Prompt => Repeat the records in full. No pictures belong in the copy.

Source data =>
********

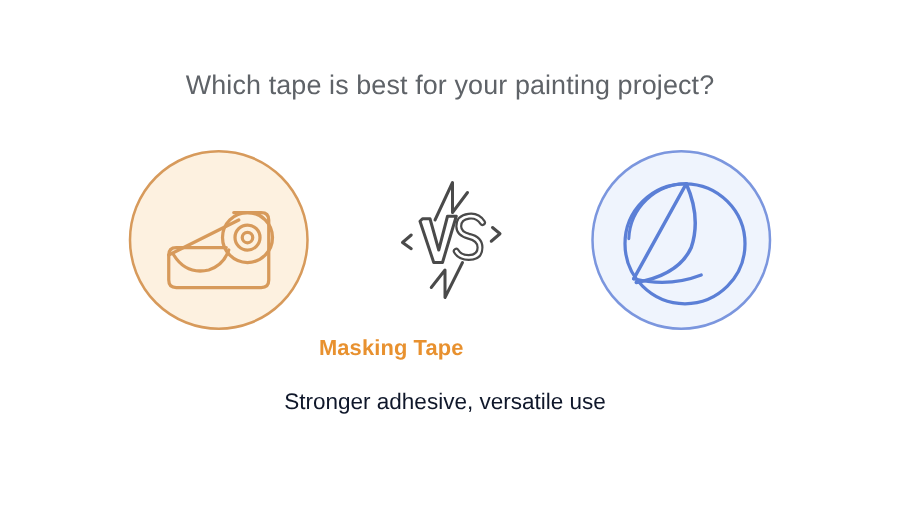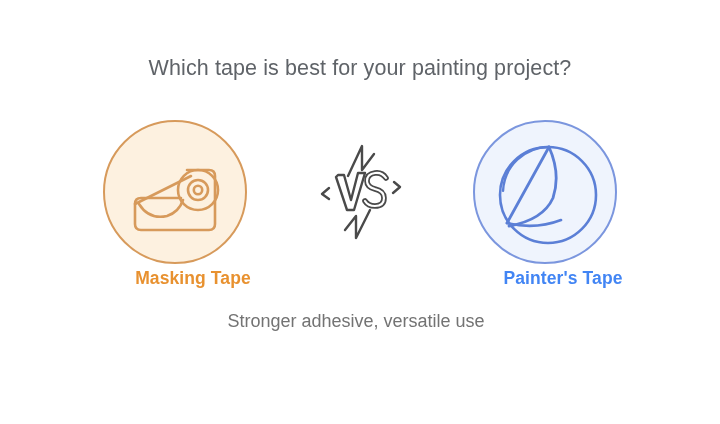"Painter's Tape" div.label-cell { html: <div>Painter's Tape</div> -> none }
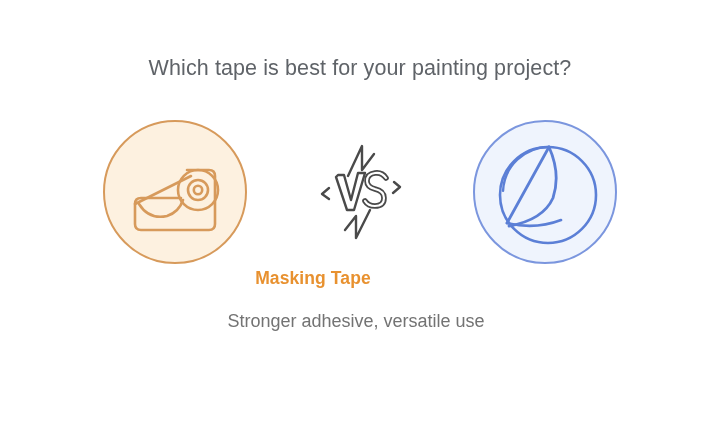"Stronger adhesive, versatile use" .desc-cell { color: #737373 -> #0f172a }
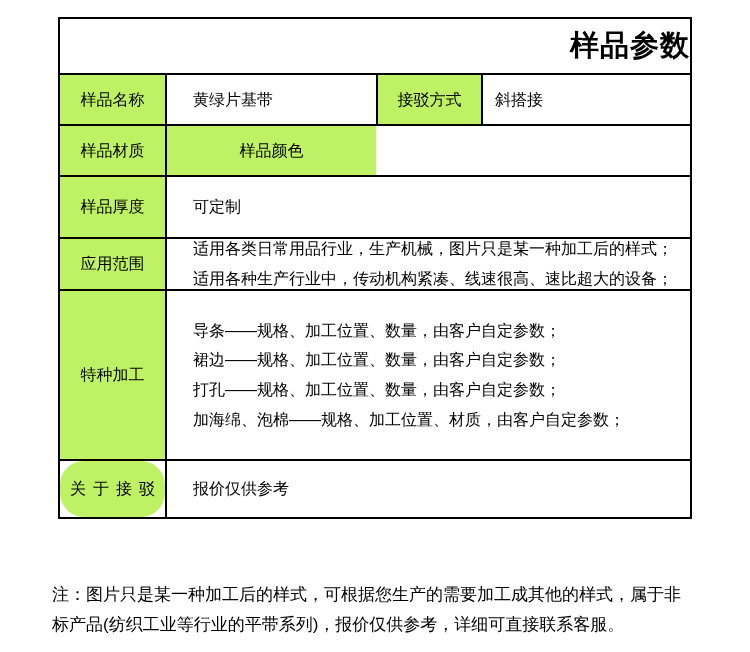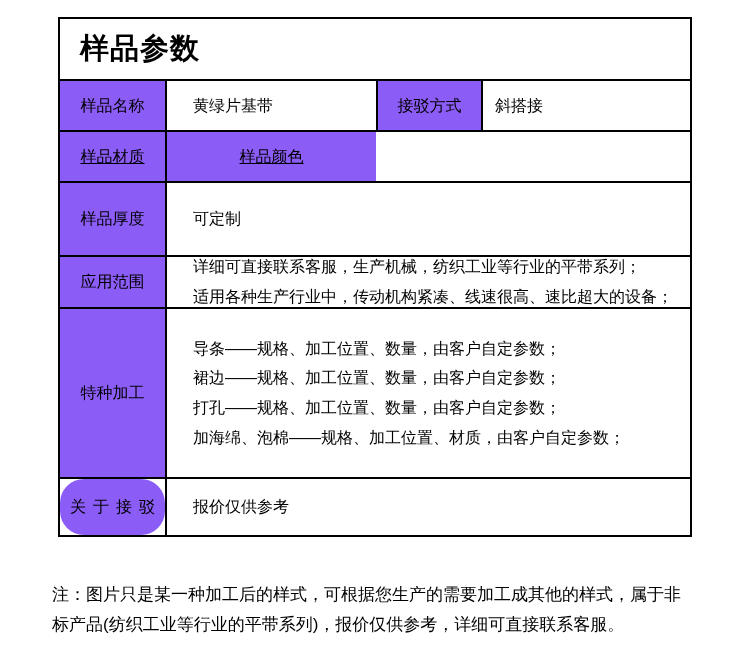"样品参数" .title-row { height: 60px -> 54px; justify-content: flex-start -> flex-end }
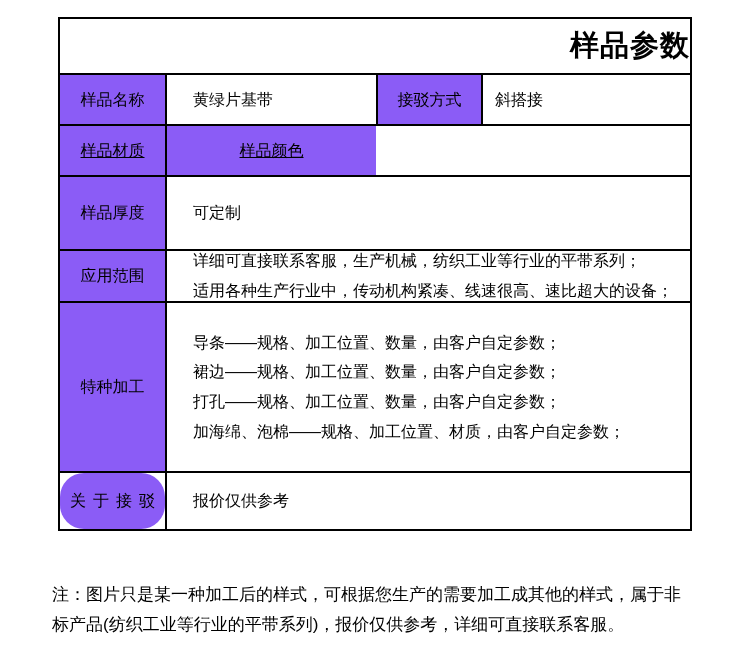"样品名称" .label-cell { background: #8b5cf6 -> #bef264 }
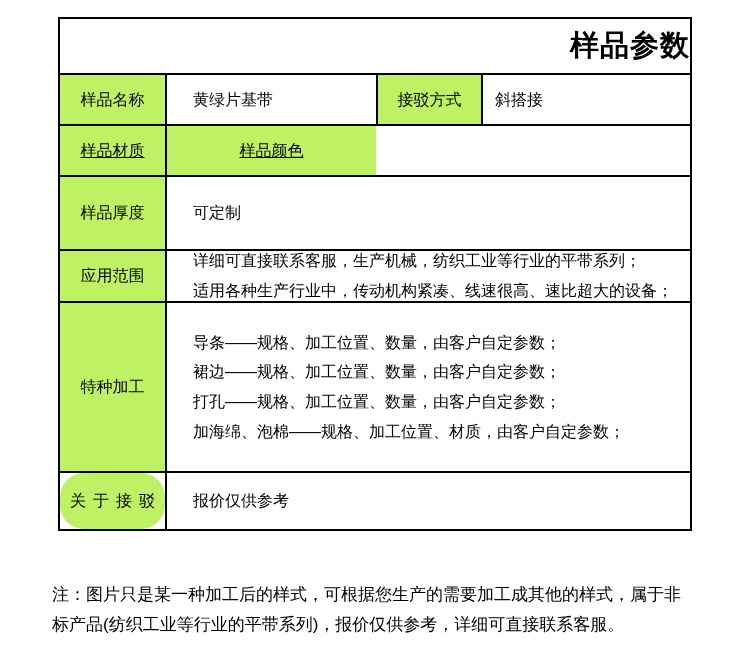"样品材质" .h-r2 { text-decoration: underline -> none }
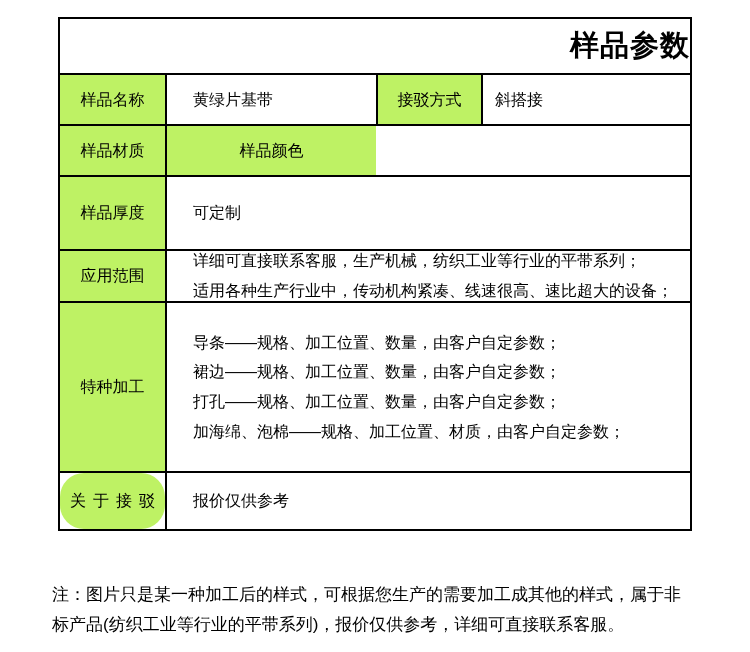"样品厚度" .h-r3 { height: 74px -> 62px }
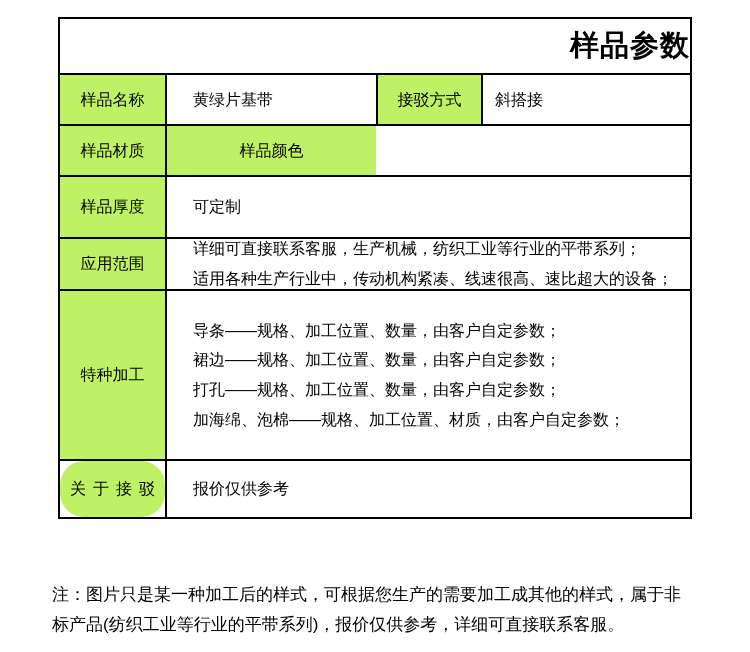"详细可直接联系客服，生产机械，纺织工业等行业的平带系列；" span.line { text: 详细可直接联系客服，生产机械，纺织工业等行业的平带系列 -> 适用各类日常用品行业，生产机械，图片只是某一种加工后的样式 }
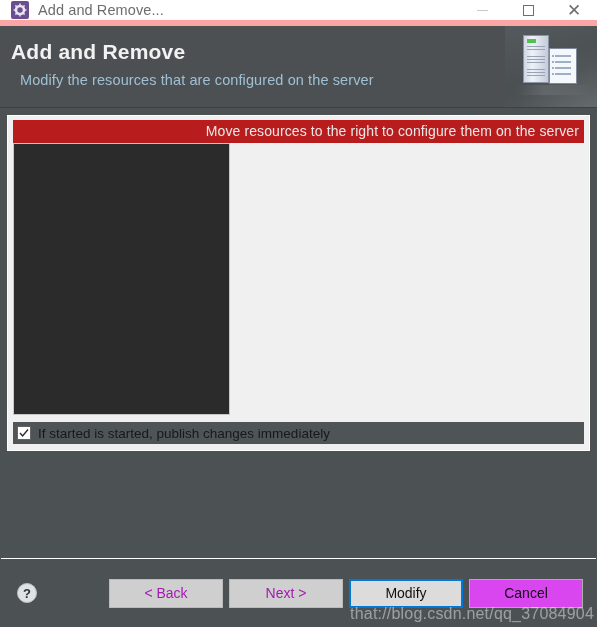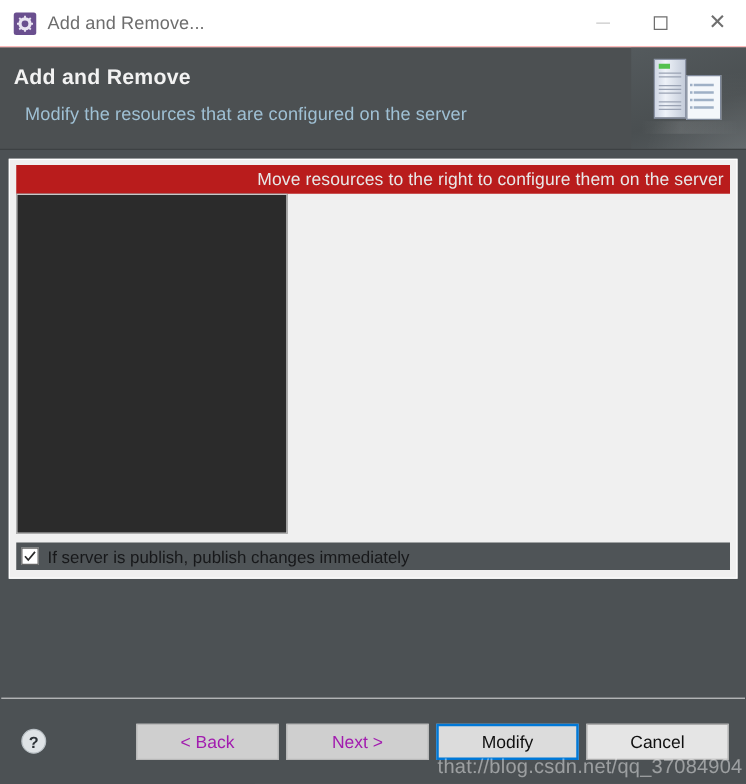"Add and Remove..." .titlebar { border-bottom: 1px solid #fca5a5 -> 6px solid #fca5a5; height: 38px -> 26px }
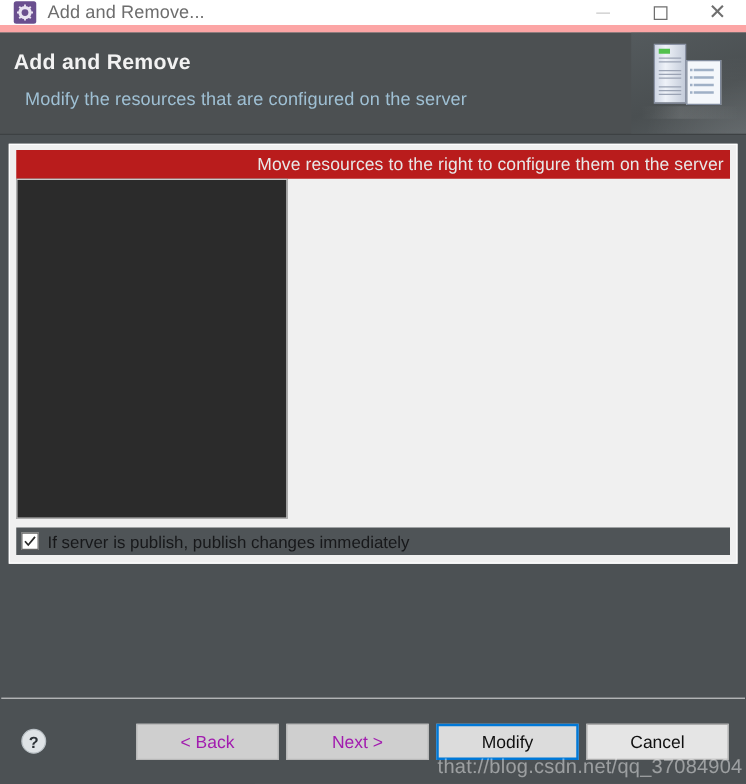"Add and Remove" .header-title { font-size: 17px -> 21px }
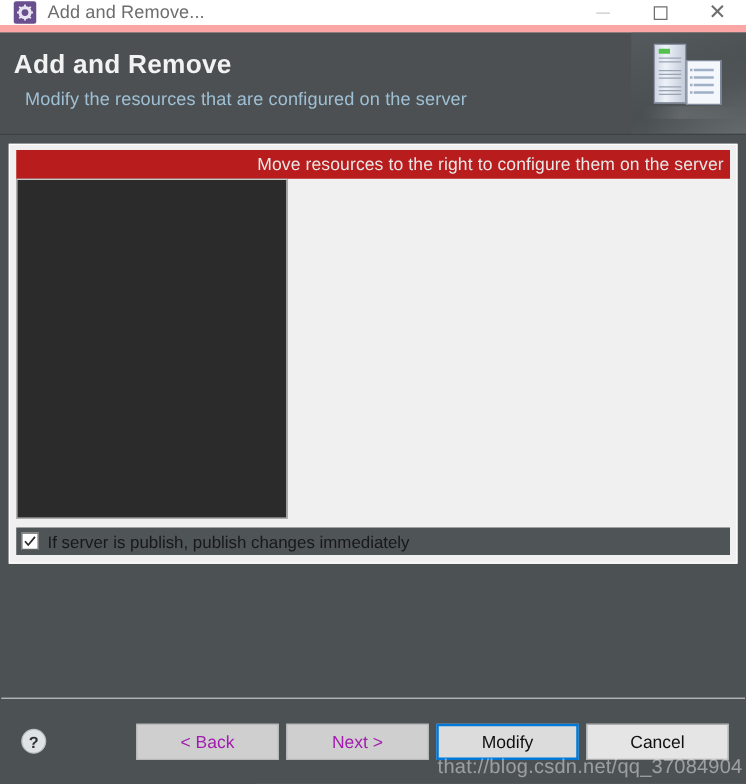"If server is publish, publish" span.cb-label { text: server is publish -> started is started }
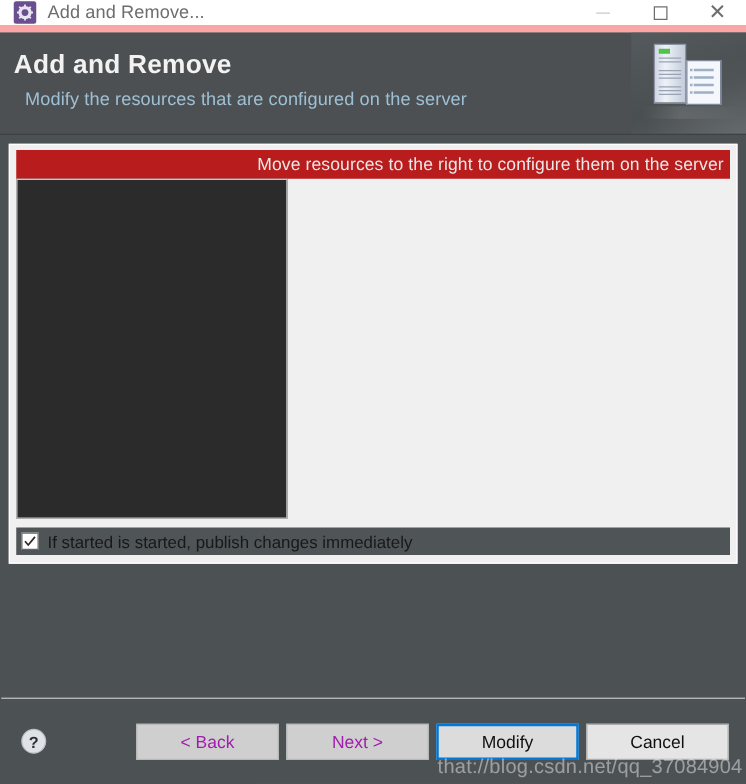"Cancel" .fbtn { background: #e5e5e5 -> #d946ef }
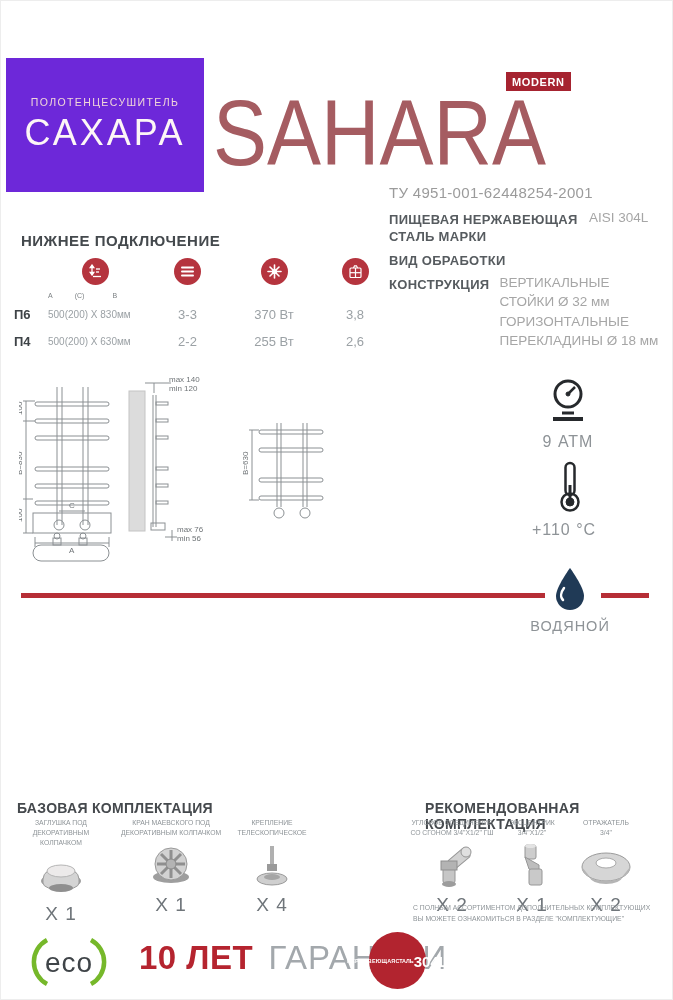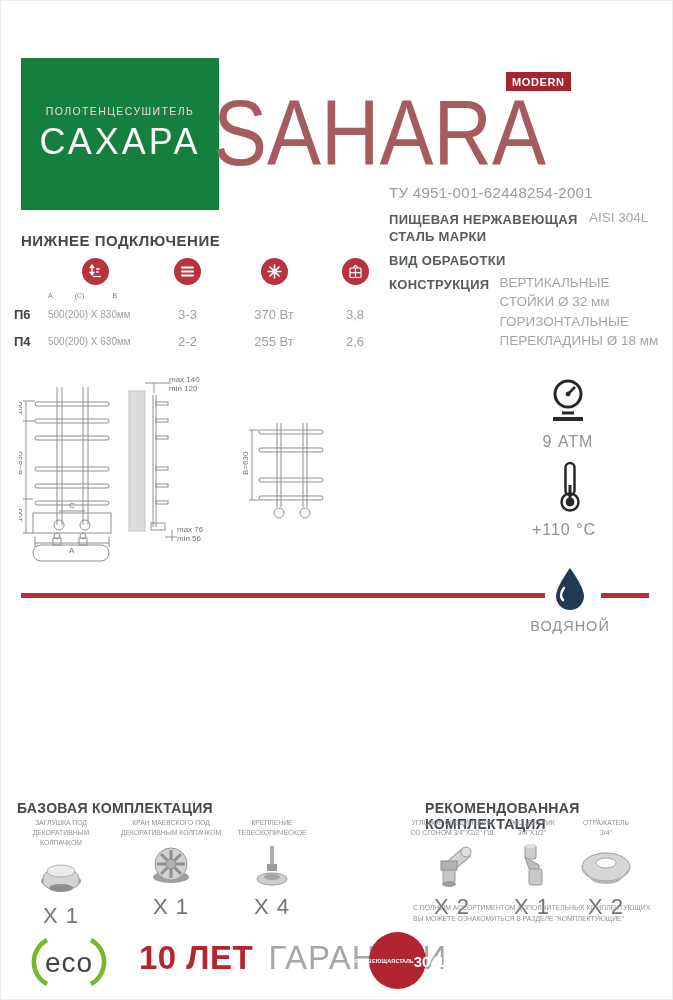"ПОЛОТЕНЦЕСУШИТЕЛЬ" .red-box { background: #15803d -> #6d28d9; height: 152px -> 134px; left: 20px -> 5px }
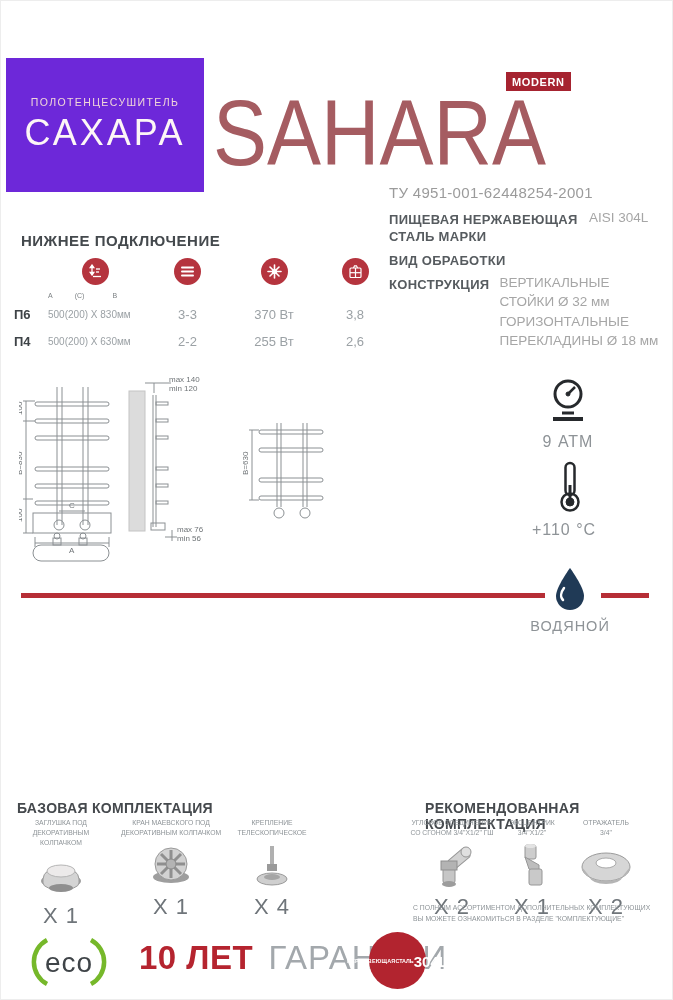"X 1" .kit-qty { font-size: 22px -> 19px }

********

Exercise output =>
"Painter's Tape" div.label-cell { html: <div>Painter's Tape</div> -> none }
"Stronger adhesive, versatile use" .desc-cell { color: #737373 -> #0f172a }
"样品参数" .title-row { height: 60px -> 54px; justify-content: flex-start -> flex-end }
"样品名称" .label-cell { background: #8b5cf6 -> #bef264 }
"样品材质" .h-r2 { text-decoration: underline -> none }
"样品厚度" .h-r3 { height: 74px -> 62px }
"详细可直接联系客服，生产机械，纺织工业等行业的平带系列；" span.line { text: 详细可直接联系客服，生产机械，纺织工业等行业的平带系列 -> 适用各类日常用品行业，生产机械，图片只是某一种加工后的样式 }
"Add and Remove..." .titlebar { border-bottom: 1px solid #fca5a5 -> 6px solid #fca5a5; height: 38px -> 26px }
"Add and Remove" .header-title { font-size: 17px -> 21px }
"If server is publish, publish" span.cb-label { text: server is publish -> started is started }
"Cancel" .fbtn { background: #e5e5e5 -> #d946ef }
"ПОЛОТЕНЦЕСУШИТЕЛЬ" .red-box { background: #15803d -> #6d28d9; height: 152px -> 134px; left: 20px -> 5px }
"X 1" .kit-qty { font-size: 22px -> 19px }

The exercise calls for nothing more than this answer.